Yeah I understand its not as easy. If worst comes to worse theres a women who my parents hate (unknown reason) but she offered to take any off my hands to start up her 29 gal tank again. But that means free so... I need to get another tank because I have 1 tank that could be used for a male or female tank however that would lead to one gender still being in the actual guppy fry tank. So I need to get a small tank soon. Or ask my brothers girlfriend if she could bring her tank over and I can have her take one gender of guppys and then sell off the ones she doesn't want after they grow. She wants some but shes not here alot due to babysitting.
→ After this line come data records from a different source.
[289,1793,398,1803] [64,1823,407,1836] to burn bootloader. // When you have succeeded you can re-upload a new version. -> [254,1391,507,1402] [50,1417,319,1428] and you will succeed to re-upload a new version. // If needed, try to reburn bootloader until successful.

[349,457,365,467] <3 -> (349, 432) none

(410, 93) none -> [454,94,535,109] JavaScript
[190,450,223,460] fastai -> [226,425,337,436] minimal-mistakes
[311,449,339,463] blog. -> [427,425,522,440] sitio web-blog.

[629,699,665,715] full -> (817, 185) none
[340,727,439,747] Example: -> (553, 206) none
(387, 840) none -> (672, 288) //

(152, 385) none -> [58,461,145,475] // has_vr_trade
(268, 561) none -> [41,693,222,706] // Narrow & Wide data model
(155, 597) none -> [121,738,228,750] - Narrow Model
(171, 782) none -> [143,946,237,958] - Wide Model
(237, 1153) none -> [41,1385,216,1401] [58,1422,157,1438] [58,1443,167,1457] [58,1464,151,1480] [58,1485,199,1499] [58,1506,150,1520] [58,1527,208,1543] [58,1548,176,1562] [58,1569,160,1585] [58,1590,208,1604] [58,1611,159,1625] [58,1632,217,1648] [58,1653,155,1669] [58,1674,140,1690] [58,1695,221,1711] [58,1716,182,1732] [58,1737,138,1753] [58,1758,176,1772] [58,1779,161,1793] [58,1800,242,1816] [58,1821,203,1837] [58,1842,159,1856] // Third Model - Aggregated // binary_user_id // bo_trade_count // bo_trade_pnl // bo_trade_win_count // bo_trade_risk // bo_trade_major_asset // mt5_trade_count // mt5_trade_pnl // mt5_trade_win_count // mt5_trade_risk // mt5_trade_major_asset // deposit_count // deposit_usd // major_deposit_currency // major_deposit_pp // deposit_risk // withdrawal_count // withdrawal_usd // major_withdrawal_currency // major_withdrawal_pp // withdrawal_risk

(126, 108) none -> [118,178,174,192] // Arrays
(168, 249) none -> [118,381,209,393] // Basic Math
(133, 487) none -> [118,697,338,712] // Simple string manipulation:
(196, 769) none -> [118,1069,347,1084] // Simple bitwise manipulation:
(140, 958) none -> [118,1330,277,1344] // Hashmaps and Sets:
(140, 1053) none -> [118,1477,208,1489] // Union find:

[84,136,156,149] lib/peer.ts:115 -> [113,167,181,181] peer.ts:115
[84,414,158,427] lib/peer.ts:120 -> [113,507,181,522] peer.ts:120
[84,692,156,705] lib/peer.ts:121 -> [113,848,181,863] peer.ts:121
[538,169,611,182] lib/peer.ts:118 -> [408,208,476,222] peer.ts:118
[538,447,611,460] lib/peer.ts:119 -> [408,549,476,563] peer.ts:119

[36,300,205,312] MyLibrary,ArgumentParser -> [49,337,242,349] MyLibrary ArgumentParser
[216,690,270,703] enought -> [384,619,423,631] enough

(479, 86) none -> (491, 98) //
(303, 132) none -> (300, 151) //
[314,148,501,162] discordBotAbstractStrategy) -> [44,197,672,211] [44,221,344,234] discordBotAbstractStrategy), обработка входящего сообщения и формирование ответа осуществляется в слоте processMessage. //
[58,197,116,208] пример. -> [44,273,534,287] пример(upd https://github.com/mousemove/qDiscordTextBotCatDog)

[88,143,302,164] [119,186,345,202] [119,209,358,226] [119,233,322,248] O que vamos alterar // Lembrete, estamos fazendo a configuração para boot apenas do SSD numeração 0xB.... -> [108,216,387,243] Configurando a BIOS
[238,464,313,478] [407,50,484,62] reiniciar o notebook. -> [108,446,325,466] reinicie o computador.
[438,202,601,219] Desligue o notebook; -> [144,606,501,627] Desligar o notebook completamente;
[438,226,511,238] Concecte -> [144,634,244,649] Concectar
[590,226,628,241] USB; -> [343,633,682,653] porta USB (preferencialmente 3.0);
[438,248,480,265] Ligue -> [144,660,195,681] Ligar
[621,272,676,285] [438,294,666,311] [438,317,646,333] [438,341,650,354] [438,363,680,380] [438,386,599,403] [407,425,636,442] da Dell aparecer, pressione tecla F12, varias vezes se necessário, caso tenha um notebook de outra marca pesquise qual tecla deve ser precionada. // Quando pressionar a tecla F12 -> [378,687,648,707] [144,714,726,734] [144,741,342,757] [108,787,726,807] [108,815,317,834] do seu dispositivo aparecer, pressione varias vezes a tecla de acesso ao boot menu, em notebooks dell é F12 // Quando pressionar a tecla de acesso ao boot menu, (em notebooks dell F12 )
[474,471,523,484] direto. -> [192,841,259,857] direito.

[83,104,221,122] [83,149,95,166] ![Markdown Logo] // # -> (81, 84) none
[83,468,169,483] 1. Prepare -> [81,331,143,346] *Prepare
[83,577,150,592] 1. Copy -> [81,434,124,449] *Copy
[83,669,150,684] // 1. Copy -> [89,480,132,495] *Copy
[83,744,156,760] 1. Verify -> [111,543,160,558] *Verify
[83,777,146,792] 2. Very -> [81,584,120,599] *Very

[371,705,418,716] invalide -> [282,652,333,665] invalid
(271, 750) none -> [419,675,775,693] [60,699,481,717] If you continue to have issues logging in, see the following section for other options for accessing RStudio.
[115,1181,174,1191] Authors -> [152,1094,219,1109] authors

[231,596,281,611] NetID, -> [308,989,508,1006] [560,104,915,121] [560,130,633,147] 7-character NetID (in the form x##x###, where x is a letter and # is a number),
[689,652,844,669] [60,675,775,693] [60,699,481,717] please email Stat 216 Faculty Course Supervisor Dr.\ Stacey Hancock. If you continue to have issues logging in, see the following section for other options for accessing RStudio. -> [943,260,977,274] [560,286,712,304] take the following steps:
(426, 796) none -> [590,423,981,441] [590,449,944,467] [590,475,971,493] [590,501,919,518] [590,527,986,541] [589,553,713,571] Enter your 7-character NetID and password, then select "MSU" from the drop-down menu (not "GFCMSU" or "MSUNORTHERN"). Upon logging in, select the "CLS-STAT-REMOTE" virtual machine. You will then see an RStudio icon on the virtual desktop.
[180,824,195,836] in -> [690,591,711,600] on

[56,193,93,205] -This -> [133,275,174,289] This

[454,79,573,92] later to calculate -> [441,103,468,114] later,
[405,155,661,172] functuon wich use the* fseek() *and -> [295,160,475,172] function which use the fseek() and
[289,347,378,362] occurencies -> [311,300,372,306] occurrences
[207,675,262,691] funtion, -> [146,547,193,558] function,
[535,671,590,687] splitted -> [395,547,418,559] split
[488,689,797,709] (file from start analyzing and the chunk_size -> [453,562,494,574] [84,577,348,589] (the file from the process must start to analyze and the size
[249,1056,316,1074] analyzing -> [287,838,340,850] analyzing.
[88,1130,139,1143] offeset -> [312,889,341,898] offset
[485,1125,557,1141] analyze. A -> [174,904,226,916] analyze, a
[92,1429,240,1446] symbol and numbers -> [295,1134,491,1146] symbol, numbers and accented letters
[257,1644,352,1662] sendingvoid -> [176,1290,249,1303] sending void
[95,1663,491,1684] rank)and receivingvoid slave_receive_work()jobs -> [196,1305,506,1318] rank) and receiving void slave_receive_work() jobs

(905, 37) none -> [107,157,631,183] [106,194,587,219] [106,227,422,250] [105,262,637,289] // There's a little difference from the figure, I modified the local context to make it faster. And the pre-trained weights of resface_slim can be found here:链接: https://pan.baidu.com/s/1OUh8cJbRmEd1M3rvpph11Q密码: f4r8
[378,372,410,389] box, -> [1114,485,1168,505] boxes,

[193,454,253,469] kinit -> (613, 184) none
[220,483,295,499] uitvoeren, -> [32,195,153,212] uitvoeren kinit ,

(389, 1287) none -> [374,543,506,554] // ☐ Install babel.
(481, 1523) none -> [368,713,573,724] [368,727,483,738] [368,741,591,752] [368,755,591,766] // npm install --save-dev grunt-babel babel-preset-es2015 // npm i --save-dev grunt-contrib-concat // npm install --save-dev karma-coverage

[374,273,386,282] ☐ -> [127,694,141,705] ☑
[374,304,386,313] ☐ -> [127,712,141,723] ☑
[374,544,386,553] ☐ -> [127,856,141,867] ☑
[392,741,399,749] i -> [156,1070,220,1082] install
I told her I would gladly help maintain her tank if its here but if its at her moms house where her half brother can get into then I cant really watch and make sure their healthy. Her half brother is really young and he stopped taking care of his betta because he lost interest so her other brother and his girlfriend took the betta in. So I really do not trust him.


----------



## AccaliaJay (Feb 5, 2015)

I asked her about the tank and she agreed to bring it over. I would feel bad not to split the money with her. So less money for me but its worth it to at least help her earn money to support her love for chickens and she said she likes guppies and shrimp. So I'll for sure be letting her take her pick out of the guppies she likes.


----------



## Warhawk (Feb 23, 2014)

Good luck with them. Guppies are one of my favorite fish I have a few tanks of them plus I'm always growing out more fry. Just keep in mind enjoy the tanks and fish, if you can make enough money for some fish food great but if not not a big deal.


----------



## AccaliaJay (Feb 5, 2015)

I am definitely enjoying them XD It would just be nice to make a little. I'm loving raising guppy fry so far though.


----------



## bandit1994 (Sep 24, 2015)

I would take some if I lived close I have a alone male in a big 10g tank but I live in Louisiana so that's not do able at this time


----------



## SplashyBetta (Jul 28, 2014)

The more and more fry you have you'll soon realize that trying to regulate every aspect of every home the guppies you sell go to is futile. I sell online and through craigslist and while I might wonder where my guppies are going I don't worry about it. Those are mostly culls that would have been fed to frogs otherwise. Guppies have dozens and dozens of fry for a reason - to increase the chance of survival because many are meant to die. It's a fish eat fish world out there.


----------



## AccaliaJay (Feb 5, 2015)

I've decided to keep them till their colors come in. Then I'll sell them. It might be slow at first since its gonna be winter but I know exactly where to sell them. Theres a facebook pet posting page for the county I live in. I can post there and also craigslist. All I'm missing is where I can get bags to transport them. Would anyone happen to know where you can get some.


----------